Dobre te ciasteczka, prawda Aniele??? Ale wiesz co? Jutro upieczemy sobie jakieś prawdziwe. Znaczy domowe jakieś. Tak – pozwolę Ci bić pianę i miksować ciasto. Mam ochotę na jakieś z orzechami i makiem, co Ty na to??? Wiem Eljot, wiem, że ja te orzechy to pewnie potem odchoruję – ale co tam. Pieczemy!!! Aż Ci się oczy zaświeciły, gicio. Mam nadzieję, że nam Ł. nie zje wszystkiego. Bo on jak coś do jedzenia na wierzchu leży to lubi się tym „zaopiekować” – jak to kiedyś powiedziała G. Tak to jest ze współlokatorami. Hmmmm.........

Wiesz Eljot, ja się czasem dziwnie czuję. No bo niby to jest moje mieszkanie, a kręcą się po nim obcy ludzie. Pewnie, ze to dobrze – przynajmniej  nie wracam do zupełnie pustego domu. Zawsze ktoś jest. A tak byłabym sama w trzech pokojach. Chyba bym zwariowała. Szczególnie wieczorem. Ale oni i tak są, a tak jakby ich nie było. Zamykają się w pokojach i robię te swoje projekty. Zresztą my z różnych bajek jesteśmy...

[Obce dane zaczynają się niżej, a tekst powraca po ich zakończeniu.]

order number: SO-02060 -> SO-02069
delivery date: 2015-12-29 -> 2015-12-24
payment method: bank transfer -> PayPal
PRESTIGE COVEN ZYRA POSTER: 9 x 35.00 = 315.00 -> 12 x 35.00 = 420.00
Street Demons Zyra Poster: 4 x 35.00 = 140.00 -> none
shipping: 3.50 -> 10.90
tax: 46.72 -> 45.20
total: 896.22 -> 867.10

Ty sobie Eljot nie wyobrażasz jak mnie ten „niedostępny” podbudował swoimi komentarzami??? E-mailami też. Jeszcze jeden wątek w  bajce... A poza tym to komu chciałoby się spędzić cały dzień na czytaniu tego, co ja tam napisałam przez te prawie 3 miesiące. Podziwiam, naprawdę podziwiam. I widzisz Aniele, Ciebie też polubił. Czyli może warto pisać, warto tworzyć komputerowy zapis moich z Tobą rozmów. Właśnie dla takich ludzi.

„Wiedziała, że oni tam gdzieś przed ekranami swoich pecetów zrozumieją. Zawsze rozumieli. Byli tak daleko, a ona czuła, jakby byli obok i głaskali ją po głowie w najtrudniejszych chwilach. Cokolwiek napisała już kilka godzin później znajdowała skomentowane. Mądre rady, zabawne komentarze, albo po prostu ciepłe słowo zastępujące uścisk”. [J. L. Wiśniewski „Martyna”].

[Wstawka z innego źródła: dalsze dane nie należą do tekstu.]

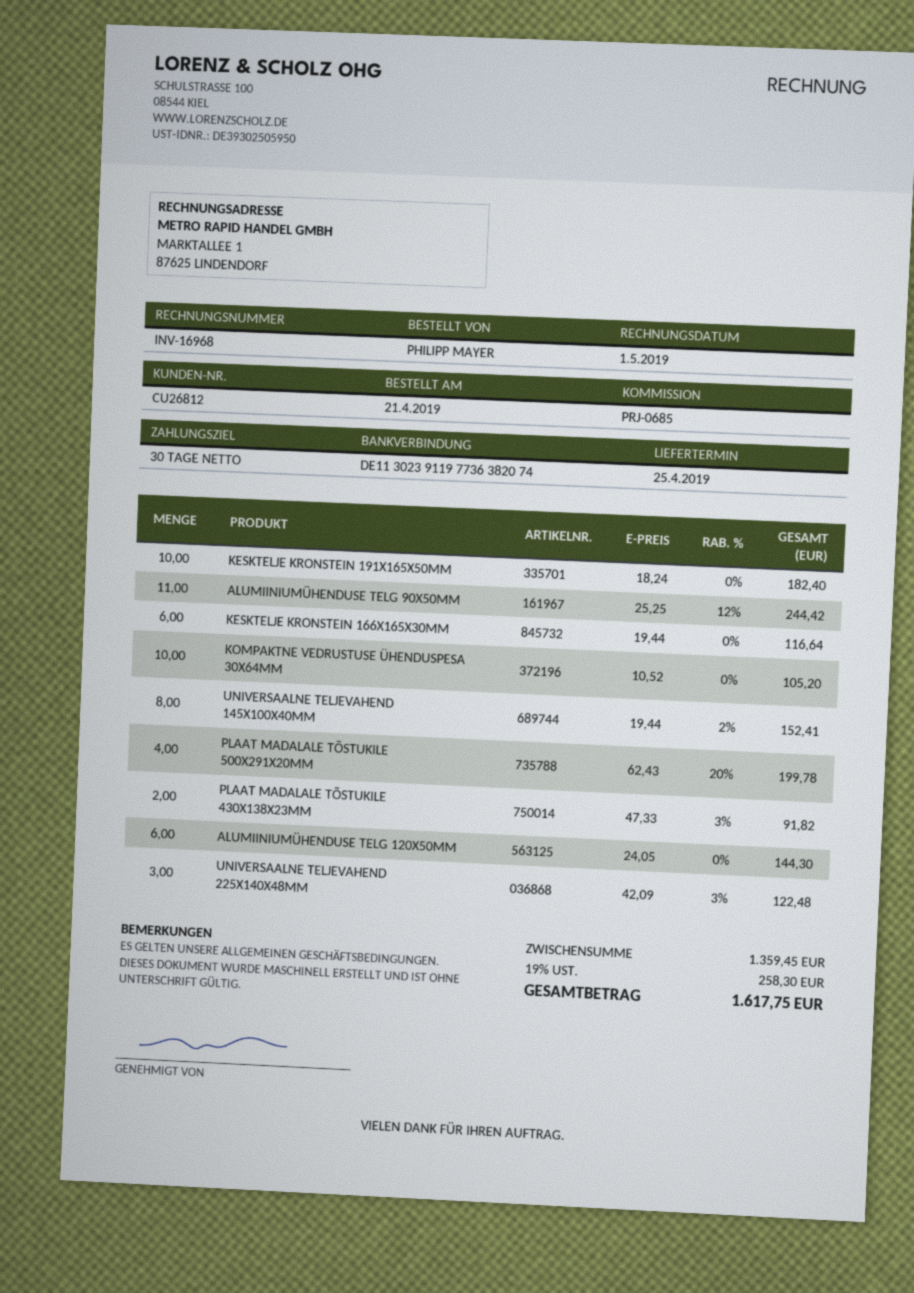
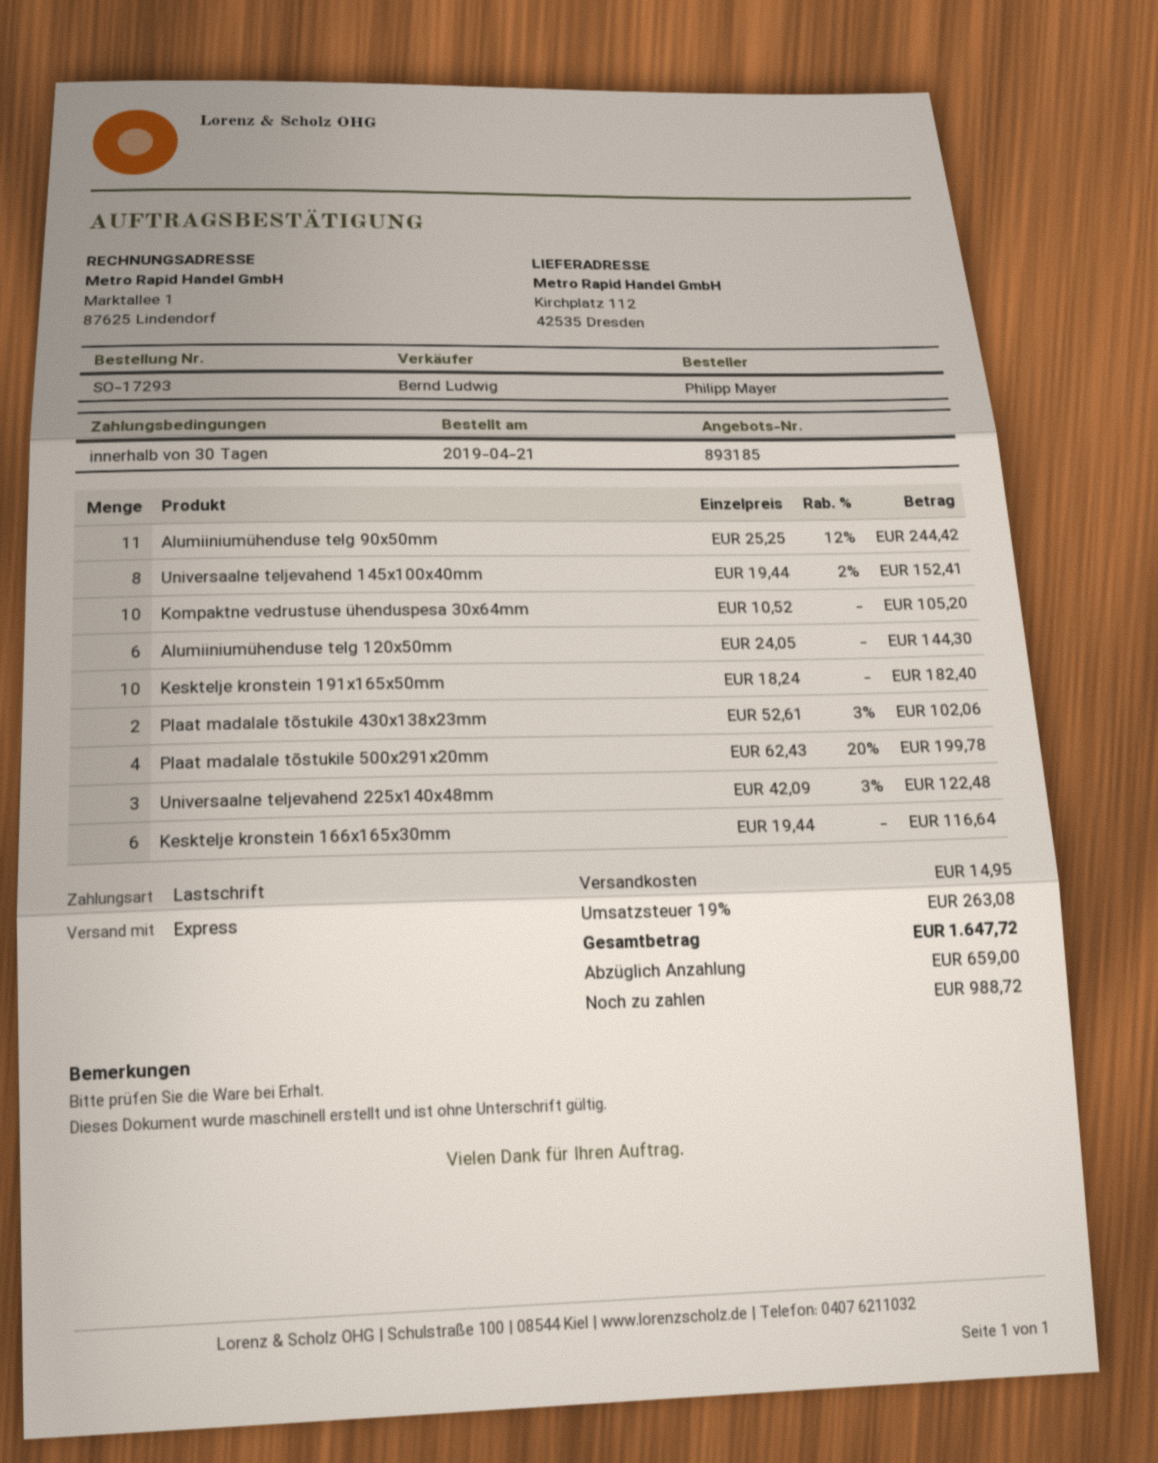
PLAAT MADALALE TÕSTUKILE 430X138X23MM: 2 x 47.33 - 3% = 91.82 -> 2 x 52.61 - 3% = 102.06
shipping: none -> 14.95
tax: 19% = 258.30 -> 19% = 263.08
total: 1617.75 -> 1647.72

Chyba warto...  I znowu sobie pomyślałam, że los, czy jak to „coś” się nazywa, postawił na mojej drodze kolejną pozytywną osobę. Od której dostałam jakąś wskazówkę, siłę, zapewnienie, że w tym jest sens. W czym??? W „TYM”.

Oczy mnie już bolą Aniele Mój. Zaraz zamykamy komputer. Dobrze, obejrzyj jeszcze sobie tą stronę. [ www.HAPPYTREEFRIENDS.com ]. Ale potem koniec. Co mówisz??? Że chcesz na zapas sobie poserfować w Sieci??? Że niby jutro nie będziesz. Bo tak może być. Rano do B, potem szybki obiad i na koncert. Już się nie mogę doczekać... Powiedz mi, jak Ci się podoba Anita Lipnicka i John Porter??? Jeśli chodzi o mnie to piosenka „Then & Now” dodaje mi pozytywnej energii. Mogłabym jej cały czas słuchać. Jeszcze i jeszcze i jeszcze. A czy nie wydaje Ci się, Eljot, że Porter śpiewa podobnie do Nicka Cave’a??? jakieś podobieństwo w barwie da się na pewno wyczuć. Poza tym wizyta w Centrum Wolontariatu też dodała mi sił. W poniedziałek idziemy Aniele na spotkanie informacyjne. Rezerwuj więc czas, żebyś jakiegoś turnieju w bierki nie wymyślił czasem. Zapomnij o tym. Musisz iść ze mną bo mimo, że to kilka kroków od domu to okolica nie za bardzo przyjemna, a spotkanie wieczorem.

Czy zagramy w statki??? Zagramy, ale ja wygrywam. Plizzzzzzz. Ten jeden raz!!!

Czyli co Aniele? Dzień odchaczamy na TAK, prawda??? Pozytywnie naładowani i uśmiechnięci idziemy spać. A przepraszam, wcześniej zagramy w bierki... Tfu! Wróć. W statki., oczywiście, że w statki.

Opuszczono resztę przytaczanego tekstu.